> About this exercise: Using the data below, find how many lines include the word "letter" and report that figure alone.

> Data provided:
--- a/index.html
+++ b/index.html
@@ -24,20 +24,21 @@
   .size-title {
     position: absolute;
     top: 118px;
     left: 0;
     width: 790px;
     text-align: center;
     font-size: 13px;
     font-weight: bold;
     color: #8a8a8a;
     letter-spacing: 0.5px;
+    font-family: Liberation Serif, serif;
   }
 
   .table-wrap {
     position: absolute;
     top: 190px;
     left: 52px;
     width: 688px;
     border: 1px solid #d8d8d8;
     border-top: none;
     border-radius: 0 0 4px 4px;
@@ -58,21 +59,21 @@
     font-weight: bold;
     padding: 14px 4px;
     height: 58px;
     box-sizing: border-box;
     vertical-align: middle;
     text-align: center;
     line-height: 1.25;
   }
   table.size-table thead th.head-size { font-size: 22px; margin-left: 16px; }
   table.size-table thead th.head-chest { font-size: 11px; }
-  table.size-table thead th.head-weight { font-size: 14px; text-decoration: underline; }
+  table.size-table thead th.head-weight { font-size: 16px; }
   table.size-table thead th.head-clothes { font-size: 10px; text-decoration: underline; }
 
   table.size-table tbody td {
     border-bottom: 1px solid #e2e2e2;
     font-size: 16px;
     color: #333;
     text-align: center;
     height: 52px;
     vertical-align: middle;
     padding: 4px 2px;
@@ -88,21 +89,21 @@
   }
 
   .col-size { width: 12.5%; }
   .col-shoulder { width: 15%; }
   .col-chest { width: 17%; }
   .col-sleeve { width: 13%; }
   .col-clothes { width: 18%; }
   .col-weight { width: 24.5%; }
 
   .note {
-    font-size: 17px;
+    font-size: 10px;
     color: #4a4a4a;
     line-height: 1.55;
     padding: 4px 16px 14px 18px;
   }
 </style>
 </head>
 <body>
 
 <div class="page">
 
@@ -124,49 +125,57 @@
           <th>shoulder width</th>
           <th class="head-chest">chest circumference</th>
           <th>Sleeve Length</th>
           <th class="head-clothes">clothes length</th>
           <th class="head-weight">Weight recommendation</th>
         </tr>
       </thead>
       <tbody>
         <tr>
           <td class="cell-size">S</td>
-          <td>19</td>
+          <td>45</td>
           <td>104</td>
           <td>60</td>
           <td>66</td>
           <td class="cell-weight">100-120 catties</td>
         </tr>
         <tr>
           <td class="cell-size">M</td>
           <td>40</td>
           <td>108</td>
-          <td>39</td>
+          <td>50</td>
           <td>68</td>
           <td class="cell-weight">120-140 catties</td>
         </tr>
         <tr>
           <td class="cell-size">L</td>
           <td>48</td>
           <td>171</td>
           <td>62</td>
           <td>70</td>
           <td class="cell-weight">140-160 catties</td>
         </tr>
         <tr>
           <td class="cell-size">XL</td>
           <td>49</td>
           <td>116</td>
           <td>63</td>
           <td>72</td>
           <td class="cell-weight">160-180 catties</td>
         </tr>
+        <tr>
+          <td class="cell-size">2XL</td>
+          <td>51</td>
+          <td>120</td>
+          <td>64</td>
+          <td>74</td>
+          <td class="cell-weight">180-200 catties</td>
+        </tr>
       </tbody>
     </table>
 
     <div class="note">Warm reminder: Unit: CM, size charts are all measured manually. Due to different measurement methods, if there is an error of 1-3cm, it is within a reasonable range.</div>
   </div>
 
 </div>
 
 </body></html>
---
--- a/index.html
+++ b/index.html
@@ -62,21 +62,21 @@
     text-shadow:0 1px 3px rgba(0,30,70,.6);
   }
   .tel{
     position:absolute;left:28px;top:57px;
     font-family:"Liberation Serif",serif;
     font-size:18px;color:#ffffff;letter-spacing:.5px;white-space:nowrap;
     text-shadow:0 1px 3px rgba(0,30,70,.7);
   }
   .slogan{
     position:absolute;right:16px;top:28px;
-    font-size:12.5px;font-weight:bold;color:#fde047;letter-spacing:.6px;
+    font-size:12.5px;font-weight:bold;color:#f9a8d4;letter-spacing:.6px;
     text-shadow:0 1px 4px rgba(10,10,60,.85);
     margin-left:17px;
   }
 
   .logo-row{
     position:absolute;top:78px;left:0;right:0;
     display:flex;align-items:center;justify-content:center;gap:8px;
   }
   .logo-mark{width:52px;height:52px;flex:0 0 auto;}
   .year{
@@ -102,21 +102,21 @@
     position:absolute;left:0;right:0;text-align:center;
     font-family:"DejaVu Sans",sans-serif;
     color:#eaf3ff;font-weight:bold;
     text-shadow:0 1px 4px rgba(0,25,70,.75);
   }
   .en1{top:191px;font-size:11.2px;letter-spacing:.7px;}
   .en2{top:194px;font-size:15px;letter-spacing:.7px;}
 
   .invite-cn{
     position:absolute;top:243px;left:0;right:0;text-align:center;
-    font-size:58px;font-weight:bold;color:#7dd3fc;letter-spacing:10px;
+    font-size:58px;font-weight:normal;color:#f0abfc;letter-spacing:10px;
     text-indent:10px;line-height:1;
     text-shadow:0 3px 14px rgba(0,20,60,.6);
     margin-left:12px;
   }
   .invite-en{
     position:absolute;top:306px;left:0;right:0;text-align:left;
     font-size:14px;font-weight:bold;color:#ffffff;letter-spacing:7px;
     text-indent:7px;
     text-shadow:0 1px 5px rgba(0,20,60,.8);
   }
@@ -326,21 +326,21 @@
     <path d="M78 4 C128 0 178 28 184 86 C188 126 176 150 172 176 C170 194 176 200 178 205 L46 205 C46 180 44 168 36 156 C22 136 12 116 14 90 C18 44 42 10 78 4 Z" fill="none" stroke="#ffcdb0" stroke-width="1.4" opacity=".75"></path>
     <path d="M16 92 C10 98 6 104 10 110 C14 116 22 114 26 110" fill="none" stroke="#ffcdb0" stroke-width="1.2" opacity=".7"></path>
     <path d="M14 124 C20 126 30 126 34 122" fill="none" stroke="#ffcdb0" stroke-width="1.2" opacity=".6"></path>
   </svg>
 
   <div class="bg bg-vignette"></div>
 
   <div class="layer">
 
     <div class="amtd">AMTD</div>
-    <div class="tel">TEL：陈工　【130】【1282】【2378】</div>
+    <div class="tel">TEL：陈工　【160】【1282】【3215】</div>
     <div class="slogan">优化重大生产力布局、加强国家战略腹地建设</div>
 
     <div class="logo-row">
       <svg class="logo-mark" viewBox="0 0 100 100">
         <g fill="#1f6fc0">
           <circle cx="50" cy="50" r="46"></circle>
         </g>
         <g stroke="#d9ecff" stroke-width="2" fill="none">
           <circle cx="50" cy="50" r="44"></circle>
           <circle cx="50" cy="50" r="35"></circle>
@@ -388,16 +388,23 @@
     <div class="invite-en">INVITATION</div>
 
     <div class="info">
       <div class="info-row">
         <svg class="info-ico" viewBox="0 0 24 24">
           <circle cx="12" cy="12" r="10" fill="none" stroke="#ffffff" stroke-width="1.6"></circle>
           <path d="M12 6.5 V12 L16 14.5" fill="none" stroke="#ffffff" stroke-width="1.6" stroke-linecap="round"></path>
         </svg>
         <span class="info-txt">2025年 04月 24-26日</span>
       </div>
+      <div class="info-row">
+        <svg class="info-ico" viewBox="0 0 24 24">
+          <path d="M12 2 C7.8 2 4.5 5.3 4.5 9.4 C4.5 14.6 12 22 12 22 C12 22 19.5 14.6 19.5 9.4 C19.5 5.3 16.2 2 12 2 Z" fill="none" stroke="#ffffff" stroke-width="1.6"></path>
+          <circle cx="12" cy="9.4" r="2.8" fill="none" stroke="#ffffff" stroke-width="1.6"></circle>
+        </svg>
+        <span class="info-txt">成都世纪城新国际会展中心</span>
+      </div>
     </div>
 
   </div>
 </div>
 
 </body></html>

> Solution for this exercise: 9